__Required work__.
Where the data below begins, start duplicating lines exactly, and finish with the line containing "NEW VINTAGE USA67-72 GM"; add nothing else. Leave the pictures out.

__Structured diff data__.
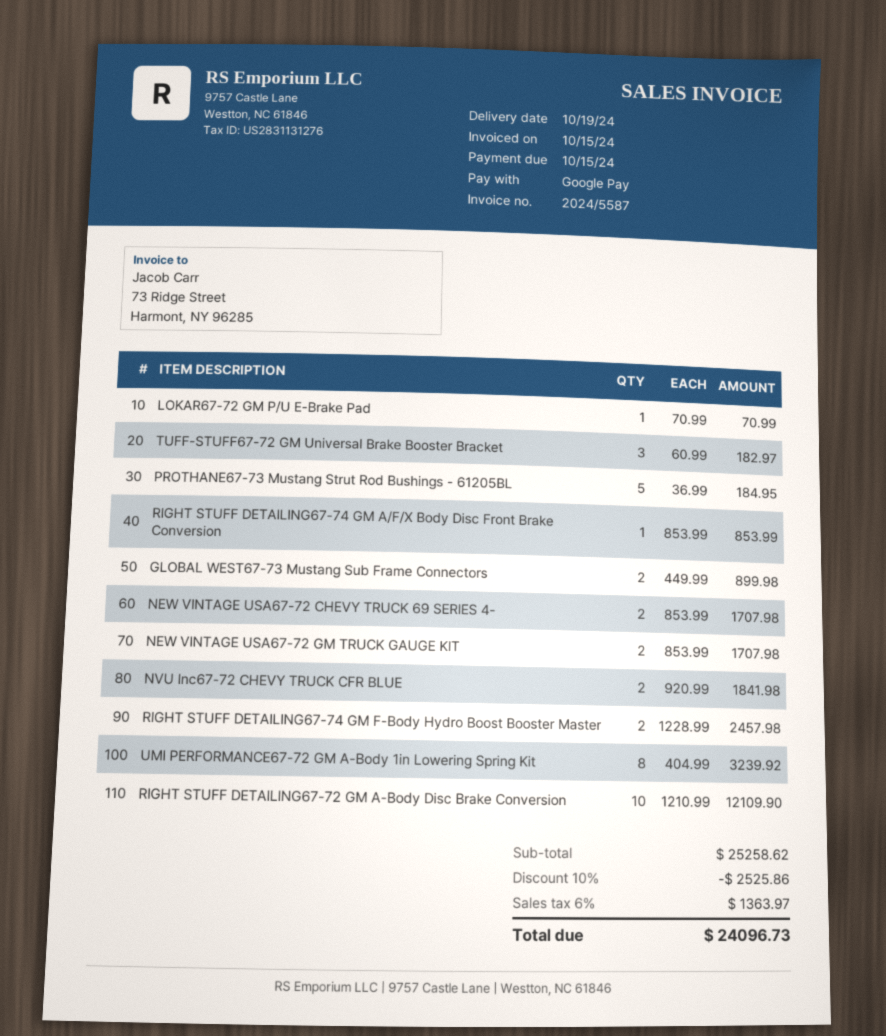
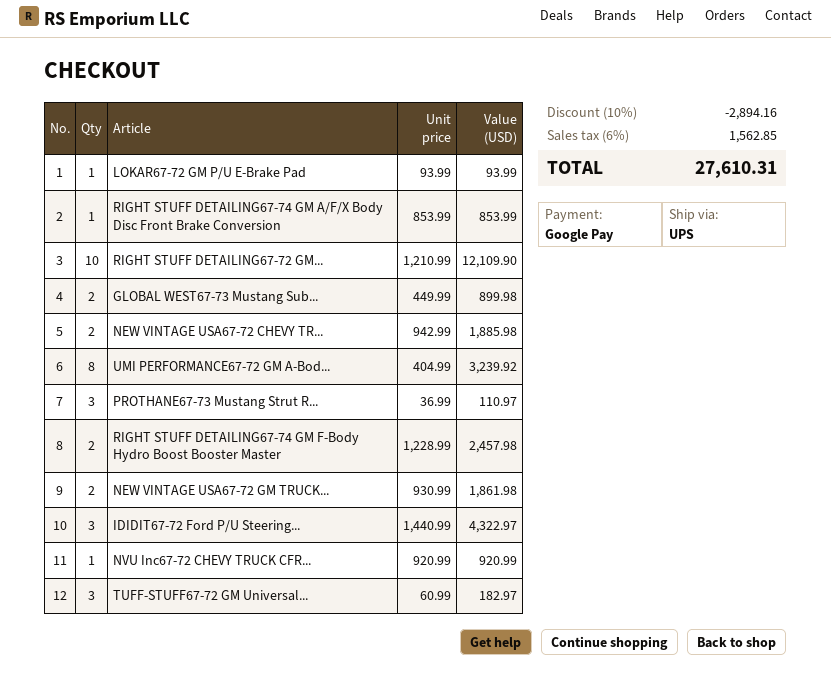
LOKAR67-72 GM P/U E-Brake Pad: 1 x 70.99 = 70.99 -> 1 x 93.99 = 93.99
PROTHANE67-73 Mustang Strut Rod Bushings - 61205BL: 5 x 36.99 = 184.95 -> 3 x 36.99 = 110.97
NEW VINTAGE USA67-72 CHEVY TRUCK 69 SERIES 4-: 2 x 853.99 = 1707.98 -> 2 x 942.99 = 1885.98
NEW VINTAGE USA67-72 GM TRUCK GAUGE KIT: 2 x 853.99 = 1707.98 -> 2 x 930.99 = 1861.98
NVU Inc67-72 CHEVY TRUCK CFR BLUE: 2 x 920.99 = 1841.98 -> 1 x 920.99 = 920.99
IDIDIT67-72 Ford P/U Steering...: none -> 3 x 1440.99 = 4322.97
discount: 10% = 2525.86 -> 10% = 2894.16
tax: 6% = 1363.97 -> 6% = 1562.85
total: 24096.73 -> 27610.31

__Solution to this task__.
LOKAR67-72 GM P/U E-Brake Pad: 1 x 70.99 = 70.99 -> 1 x 93.99 = 93.99
PROTHANE67-73 Mustang Strut Rod Bushings - 61205BL: 5 x 36.99 = 184.95 -> 3 x 36.99 = 110.97
NEW VINTAGE USA67-72 CHEVY TRUCK 69 SERIES 4-: 2 x 853.99 = 1707.98 -> 2 x 942.99 = 1885.98
NEW VINTAGE USA67-72 GM TRUCK GAUGE KIT: 2 x 853.99 = 1707.98 -> 2 x 930.99 = 1861.98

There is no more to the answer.